CLINICAL TRIALS: The use of surrogate end-points has the potential to expedite approval of efficacious drugs

Kevin Sovet

May 18, 2020



The use of surrogate end-points has the potential to expedite approval of efficacious drugs; however, a retrospective review of FDA approvals indicates that data linking surrogate markers with overall survival are generally weak.


FDA Acceptance of Surrogate End Points for Cancer Drug Approval: 1992-2019

JAMA Intern Med. Published online April 27, 2020. doi:10.1001/jamainternmed.2020.1097


The US Food and Drug Administration (FDA) approves cancer drugs based on direct measures of patient benefit—such as overall survival (OS) or quality of life—or surrogate measures, such as change in biomarker level or tumor size on imaging studies. Surrogate end points often have weak or unknown correlations with OS,1,2 and postmarketing studies are limited.3 A surrogate end point can be used repeatedly in a particular cancer setting, such as response rate (tumor shrinkage) in mantle cell lymphoma in 2013 (with ibrutinib and lenalidomide) and 2017 (with acalabrutinib) after it was accepted for the first time in 2006 (with bortezomib).4

One open question is how often does the FDA approve a drug based on a surrogate end point that has never been used before in treating that type of cancer? In this study, we assess the frequency of surrogate measures used for the first time vs subsequent times in a cancer setting and the surrogate’s strength of correlation with patient-centered outcomes.



A retrospective review of cancer drugs approved from January 1992 through July 2019 on the basis of surrogate end points, either response rate or progression-free survival, was conducted using the FDA website and a previous systematic review.5 Data related to the drug, cancer type, approval basis, dates of approval, and postmarketing follow-up were extracted from FDA review documents, package inserts, or publications from PubMed (search terms were the drug name and cancer type).

The primary outcome measure was the determination of whether the surrogate end point was used for the first time or subsequent times in treatment of that cancer type. If drug A (eg, bortezomib in 2006) is the first drug approved for the treatment of a particular cancer type (eg, mantle cell lymphoma), based on response rate, followed by drugs B and C (eg, ibrutinib and lenalidomide in 2013),4 also based on response rate, then A is considered to be first and B and C are subsequent. We did not count molecular subtypes as separate cancer types, and breast cancer was the only form that was separated into localized and metastatic types. The strength of correlation between the surrogate end point and OS in that cancer type was based on the results of previous studies.6 Approval dates were plotted to describe the timing of accelerated and regular approvals based on first or subsequent surrogate end points.

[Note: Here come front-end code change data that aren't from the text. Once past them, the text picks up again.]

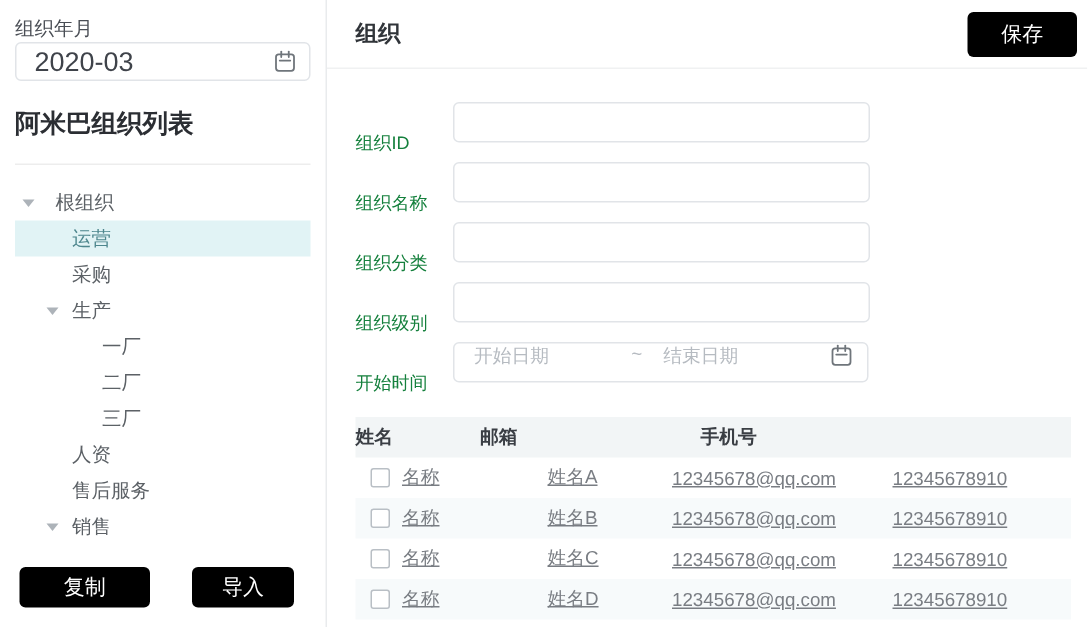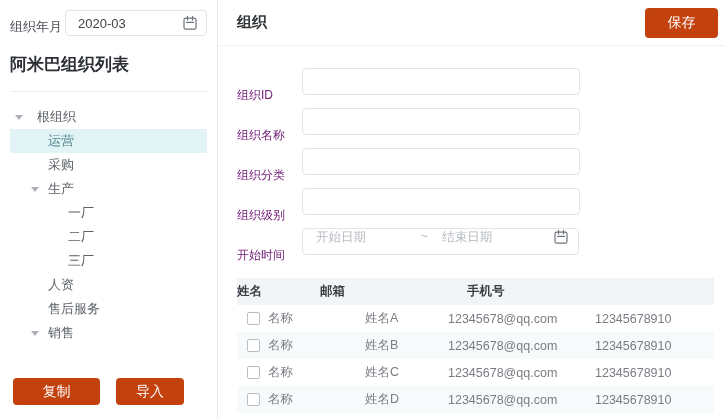--- a/index.html
+++ b/index.html
@@ -2,75 +2,75 @@
 <html><head>
 <meta charset="utf-8">
 <style>
   * { margin:0; padding:0; box-sizing:border-box; }
   html,body { background:#fff; }
   body { font-family:"Liberation Sans","DejaVu Sans",sans-serif; }
   .app { position:relative; width:725px; height:418px; background:#fff; display:flex; overflow:hidden; }
 
   
   .left { position:relative; width:218px; height:100%; border-right:1px solid #e9ebed; flex:none; }
-  .period-row { display:flex; align-items:flex-end; margin:10px 10px 12px 10px; }
+  .period-row { display:flex; align-items:flex-start; margin:10px 10px 12px 10px;flex-direction:column; }
   .period-label { width:55px; font-size:13px; color:#4a4e55; flex:none; }
   .period-input-wrap { position:relative; flex:1; }
   .period-input-wrap input {
     width:100%; height:26px; border:1px solid #e1e4e8; border-radius:4px;
-    padding:0 30px 0 12px; font-size:13px; color:#3f434a; outline:none;
+    padding:0 30px 0 12px; font-size:18px; color:#3f434a; outline:none;
     font-family:inherit; background:#fff;
   }
   .cal-icon { position:absolute; right:9px; top:5px; width:16px; height:16px; }
   .list-title { margin:17px 10px 0 10px; font-size:17px; font-weight:700; color:#2b2e33; }
   .left-divider { margin:15px 10px 0 10px; border-bottom:1px solid #ededed; height:0; }
 
   .tree { margin:13px 10px 0 10px; }
   .tree-row { display:flex; align-items:center; height:24px; font-size:13px; color:#5c6166; cursor:default; }
   .tree-row.selected { background:#e1f3f5; color:#4d868d; }
   .caret { width:0; height:0; border:4px solid transparent; border-top:5px solid #adb3b9; border-bottom:0; flex:none; }
   .t0a { padding-left:5px; }  .t0a .caret { margin-right:14px; }
   .t1a { padding-left:21px; } .t1a .caret { margin-right:9px; }
   .t1  { padding-left:38px; }
   .t2  { padding-left:58px; }
 
-  .left-buttons { position:absolute; left:13px; bottom:13px; display:flex; gap:16px; }
-  .btn { border:none; border-radius:4px; background:#c2410c; color:#fff; font-size:14px;
+  .left-buttons { position:absolute; left:13px; bottom:13px; display:flex; gap:28px; }
+  .btn { border:none; border-radius:4px; background:#000000; color:#fff; font-size:14px;
          font-family:inherit; cursor:pointer; }
   .btn.small { width:87px; height:27px; }
   .btn.small + .btn.small { width:68px; }
 
   
   .main { flex:1; position:relative; height:100%; }
   .main-header { height:46px; border-bottom:1px solid #f0f1f2; display:flex; align-items:center; padding:0 7px 0 19px; }
   .main-title { font-size:15px; font-weight:600; color:#303439; }
   .save-btn { margin-left:auto; width:73px; height:30px; font-size:14px; }
 
   .form { margin:22px 0 0 19px; }
   .form-row { display:flex; align-items:center; height:27px; margin-bottom:13px; }
-  .form-label { width:65px; font-size:12px; color:#701a75; flex:none;margin-top:28px; }
+  .form-label { width:65px; font-size:12px; color:#15803d; flex:none;margin-top:28px; }
   .form-row input.text {
     width:278px; height:27px; border:1px solid #e1e4e8; border-radius:4px; padding:0 10px;
     font-size:13px; color:#3f434a; outline:none; font-family:inherit; background:#fff;
   }
   .date-range { width:277px; height:27px; border:1px solid #e1e4e8; border-radius:4px;
     display:flex; align-items:flex-start; padding:0 9px 0 13px; font-size:12.5px; }
   .date-range .ph { color:#b6bbc1; flex:1; }
   .date-range .sep { color:#b6bbc1; margin:0 14px 0 0; flex:none; }
   .date-range .cal-icon2 { width:16px; height:16px; flex:none; margin-left:6px; }
 
   .table { margin:23px 0 0 19px; width:477px; font-size:12.5px; }
   .trow { display:flex; align-items:center; height:27px; }
   .trow.head { background:#f2f5f6; color:#3a3e44; font-weight:600; }
   .trow.even { background:#f7fafb; }
   .trow .c1 { width:128px; padding-left:10px; display:flex; align-items:center; flex:none; }
   .trow .c2 { width:83px; flex:none; }
   .trow .c3 { width:147px; flex:none; }
   .trow .c4 { width:119px; flex:none; }
-  .trow:not(.head) { color:#797d83; }
+  .trow:not(.head) { color:#797d83;text-decoration:underline; }
   .checkbox { width:13px; height:13px; border:1px solid #b9bfc5; border-radius:2px; background:#fff;
               display:inline-block; margin-right:8px; flex:none; cursor:pointer; }
 </style>
 </head>
 <body>
 
 <div class="app">
 
   <div class="left">
 

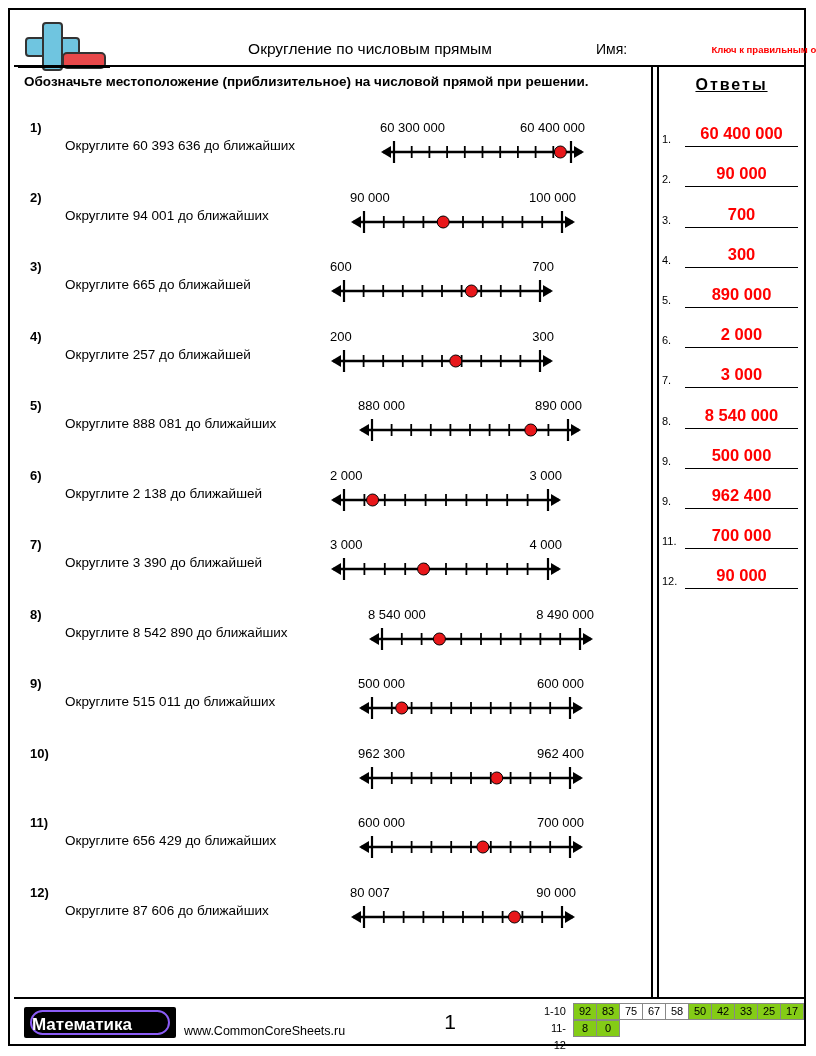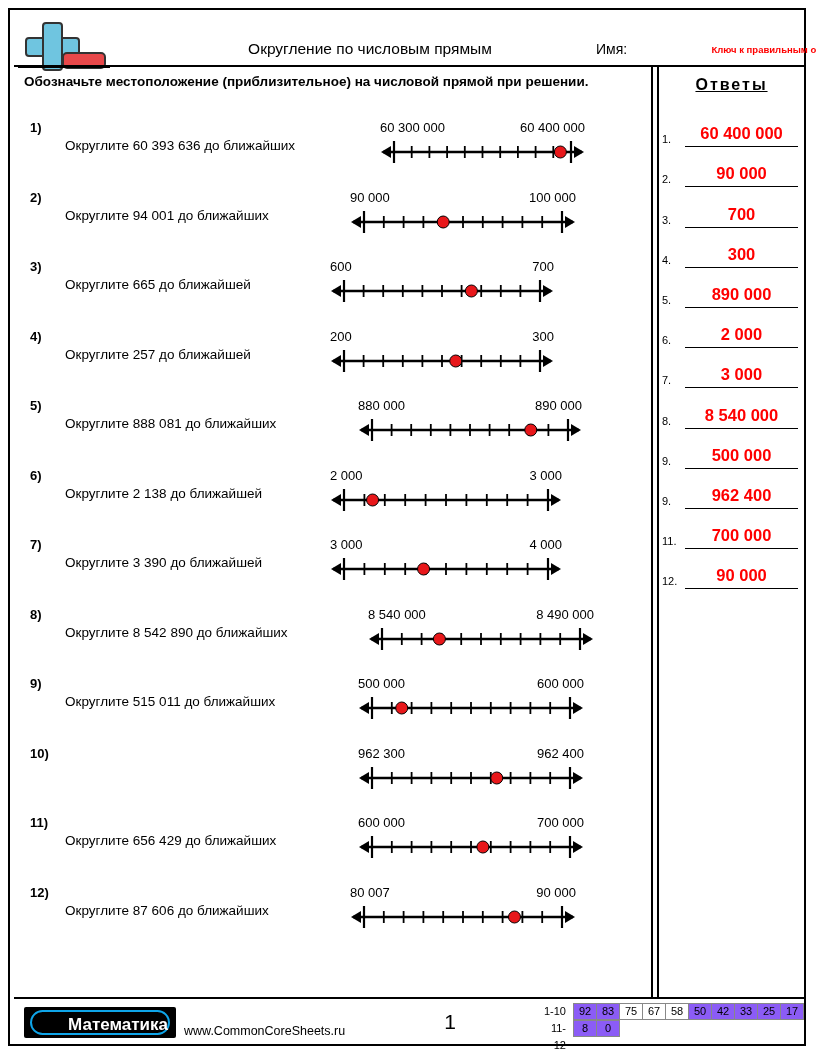--- a/index.html
+++ b/index.html
@@ -202,26 +202,26 @@
     position: absolute;
     left: 14px; top: 997px;
     width: 152px; height: 31px;
     background: #000;
     border-radius: 2px;
   }
   .brand-inner {
     position: absolute;
     left: 6px; top: 3px;
     width: 140px; height: 25px;
-    border: 2px solid #0ea5e9;
+    border: 2px solid #8b5cf6;
     border-radius: 13px;
     color: #fff;
     font-size: 17px;
     font-weight: bold;
-    text-align: right;
+    text-align: left;
     line-height: 25px;
     box-sizing: border-box;
   }
   .site-url {
     position: absolute;
     left: 174px; top: 1014px;
     font-size: 12.5px;
   }
   .page-no {
     position: absolute;
@@ -253,21 +253,21 @@
     border: 1px solid #888;
     margin-left: -1px;
     font-size: 11px;
     line-height: 15px;
     text-align: center;
     font-family: "Liberation Sans", sans-serif;
     vertical-align: top;
     box-sizing: border-box;
     background: #fff;
   }
-  .score-cell.tinted { background: #8b5cf6; }
+  .score-cell.tinted { background: #84cc16; }
 </style>
 </head>
 <body>
 
 <div class="page">
 
   <div class="header">
     <div class="logo">
       <div class="plus-h"></div>
       <div class="plus-v"></div>

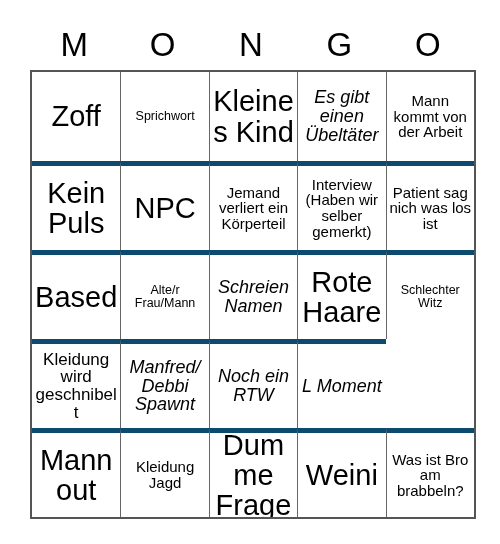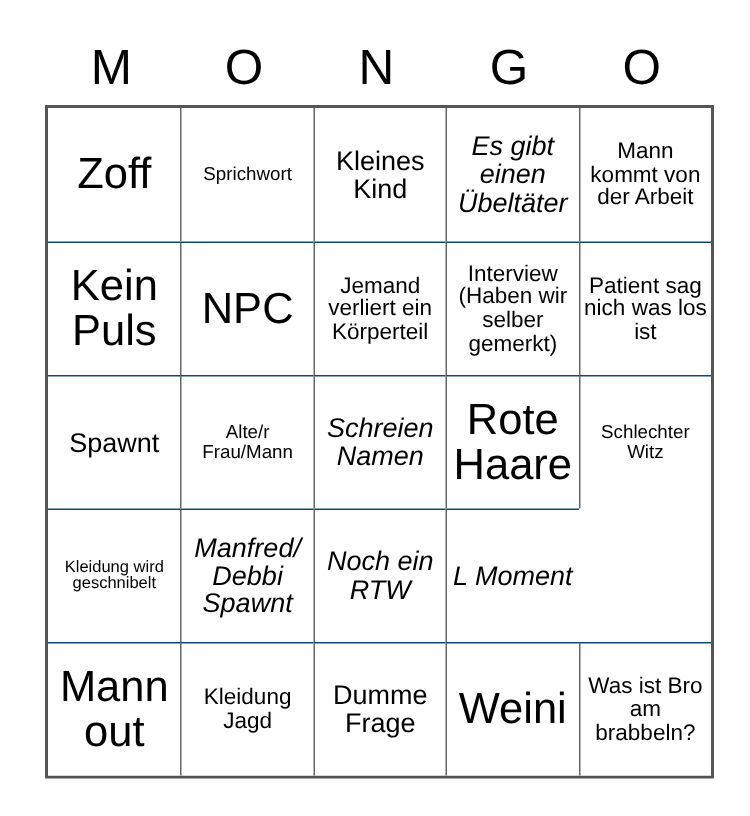--- a/index.html
+++ b/index.html
@@ -49,21 +49,21 @@
     border-bottom: 2px solid #555555;
     box-sizing: content-box;
     background: #ffffff;
   }
   .grid-row {
     display: flex;
     height: 89px;
     align-items: flex-end;
   }
   .grid-row + .grid-row .cell {
-    border-top: 1px solid #0c4a6e;
+    border-top: 5px solid #0c4a6e;
   }
   .cell {
     width: 88.4px;
     height: 89px;
     box-sizing: border-box;
     display: flex;
     align-items: center;
     justify-content: center;
     text-align: center;
     padding: 1px 2px;
@@ -76,25 +76,25 @@
   .cell-text {
     display: block;
     width: 100%;
     line-height: 1.04;
     word-break: break-word;
     hyphens: none;
   }
 
   
   .fs-xl  { font-size: 29px; }
-  .fs-lg  { font-size: 18px; }
+  .fs-lg  { font-size: 29px; }
   .fs-md  { font-size: 18px; font-style: italic; }
   .fs-sm  { font-size: 15px; }
   .fs-xs  { font-size: 12.5px; }
-  .fs-xxs { font-size: 11px; }
+  .fs-xxs { font-size: 17px; }
 </style>
 </head>
 <body>
 
 <div id="card">
 
   <div class="header-row">
     <div class="header-cell">M</div>
     <div class="header-cell">O</div>
     <div class="header-cell">N</div>
@@ -135,21 +135,21 @@
       <div class="cell">
           <span class="cell-text fs-sm">Interview (Haben wir selber gemerkt)</span>
         </div>
       <div class="cell">
           <span class="cell-text fs-sm">Patient sag nich was los ist</span>
         </div>
     </div>
 
     <div class="grid-row">
       <div class="cell">
-          <span class="cell-text fs-lg">Spawnt</span>
+          <span class="cell-text fs-lg">Based</span>
         </div>
       <div class="cell">
           <span class="cell-text fs-xs">Alte/r Frau/Mann</span>
         </div>
       <div class="cell">
           <span class="cell-text fs-md">Schreien Namen</span>
         </div>
       <div class="cell">
           <span class="cell-text fs-xl">Rote Haare</span>
         </div>

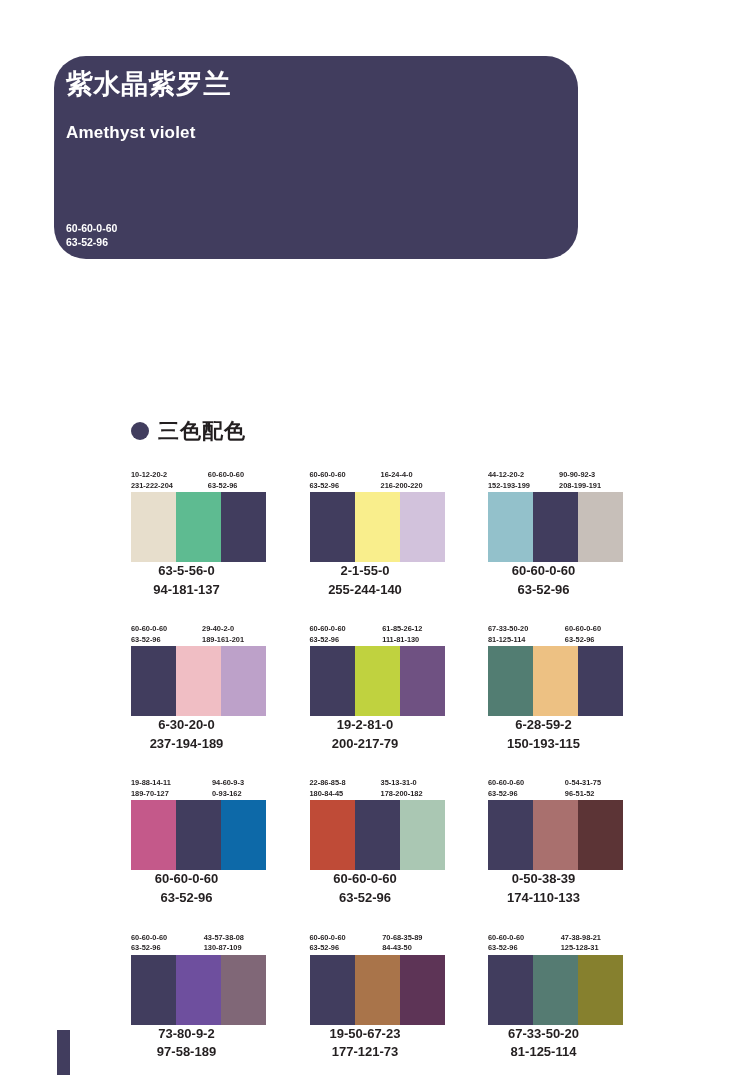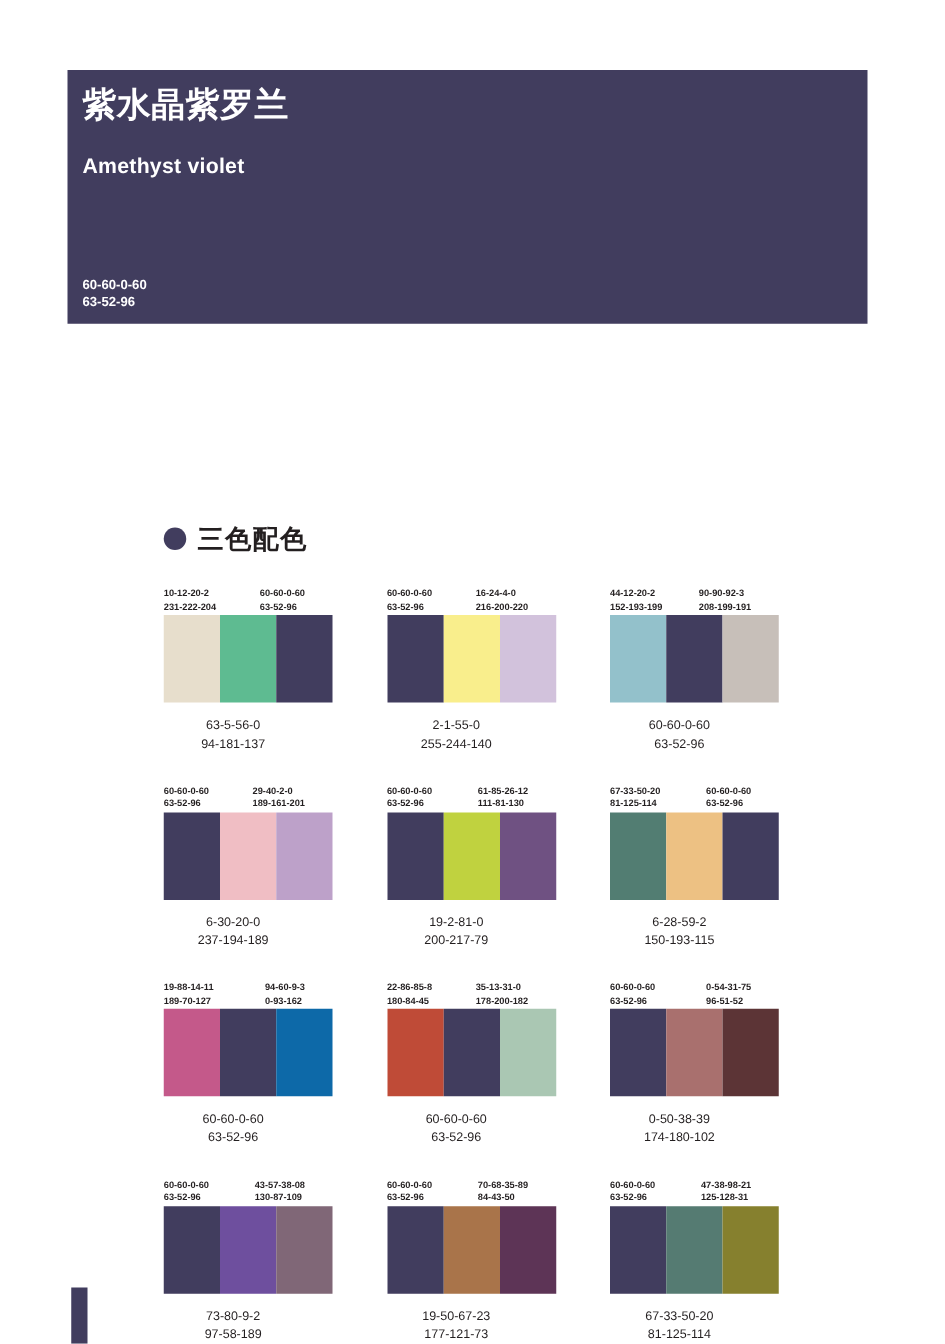--- a/index.html
+++ b/index.html
@@ -13,23 +13,24 @@
     position: relative;
     font-family: "Liberation Sans", sans-serif;
     overflow: hidden;
   }
 
   
   #header-banner {
     position: absolute;
     left: 54px;
     top: 56px;
-    width: 640px;
+    width: 524px;
     height: 203px;
     background: #413d5e;
+    border-radius: 32px;
   }
   #header-title-cn {
     position: absolute;
     left: 12px;
     top: 14px;
     color: #ffffff;
     font-size: 27px;
     font-weight: bold;
     letter-spacing: 0.5px;
     line-height: 1.1;
@@ -113,24 +114,24 @@
   .swatch-strip {
     display: flex;
     width: 135px;
     height: 70px;
   }
   .swatch {
     flex: 1 1 33.3333%;
     height: 70px;
   }
   .group-bottom-label {
-    margin-top: 12px;
+    margin-top: 0;
     text-align: center;
-    font-size: 10px;
-    font-weight: normal;
+    font-size: 13px;
+    font-weight: bold;
     color: #231f20;
     line-height: 1.45;
     white-space: nowrap;
   }
 
   
   #footer-mark {
     position: absolute;
     left: 57px;
     top: 1030px;
@@ -341,21 +342,21 @@
             <div>96-51-52</div>
           </div>
         </div>
         <div class="swatch-strip">
           <div class="swatch" style="background: rgb(65, 61, 94);"></div>
           <div class="swatch" style="background: rgb(169, 112, 110);"></div>
           <div class="swatch" style="background: rgb(92, 52, 54);"></div>
         </div>
         <div class="group-bottom-label">
           <div>0-50-38-39</div>
-          <div>174-180-102</div>
+          <div>174-110-133</div>
         </div>
       </div>
     </div>
     <div class="palette-row">
       <div class="palette-group">
         <div class="group-top-labels">
           <div class="code-block">
             <div>60-60-0-60</div>
             <div>63-52-96</div>
           </div>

We identified 194 unique drug authorizations for 132 drugs that were based on surrogate end points from 1992 through 2019. There were 89 accelerated approvals and 105 regular approvals (Table). A surrogate end point was used for the first time for a specific cancer type in 64 of 194 approvals (32.9%), and the remaining 130 of 194 (67.0%) were subsequent uses of the surrogate. The number of unique surrogate measure–cancer combinations accepted for drug approval has increased over time between 1992 and 2019 (Figure), to as many as 70 (36.1%) from 2016 through 2019 (Table). Most of these combinations had unknown postmarketing OS data (Table).

When examining the strength of correlation between the surrogate end point and OS among the 64 first-surrogate–based approvals, we found that 39 (61%) had no documented correlation, 10 (16%) had a poor correlation (r ≤ 0.7), 1 (2%) had a medium correlation (0.70 < r <0.85), and only 3 (5%) had a high correlation (r ≥ 0.85). Eleven approvals (17%) had varied levels of correlation across multiple validation studies. Among the 49 approvals with low or unknown correlation, 23 (47%) were accelerated approvals, and 26 (53%) were regular approvals.



The FDA has used surrogate end points approximately 194 times to approve cancer drugs since 1992, and about 1 in 3 times, a surrogate was used for the first time in a particular type of cancer. When this is the case, the strength of association between the surrogate end point and OS is often absent or weak. This means that the FDA’s use of these surrogate measures is justified neither by strength of association (ie, ability to predict gains in OS) nor previous first use, since 1 in 3 approvals constitute the use of a surrogate end point for the first time in the treament of a specific cancer type. Our study is limited by some missing FDA label updates before 2006 that are not publicly accessible.

Surrogate end points can expedite trial completion compared with OS,4 but they add substantial uncertainty regarding whether the drugs involved improve quantity or quality of life.6 Moreover, the FDA rarely demands stringent confirmation of clinical benefit following market approval.3 We find that the FDA is steadily accepting more surrogate measures over time, which are not justified by scientific validity or adherence to regulatory precedent. This reflects a greater tolerance of risk, and if postmarketing studies are slow, incomplete, or demonstrate negative results, then patients experience harm and cost without the intended benefit.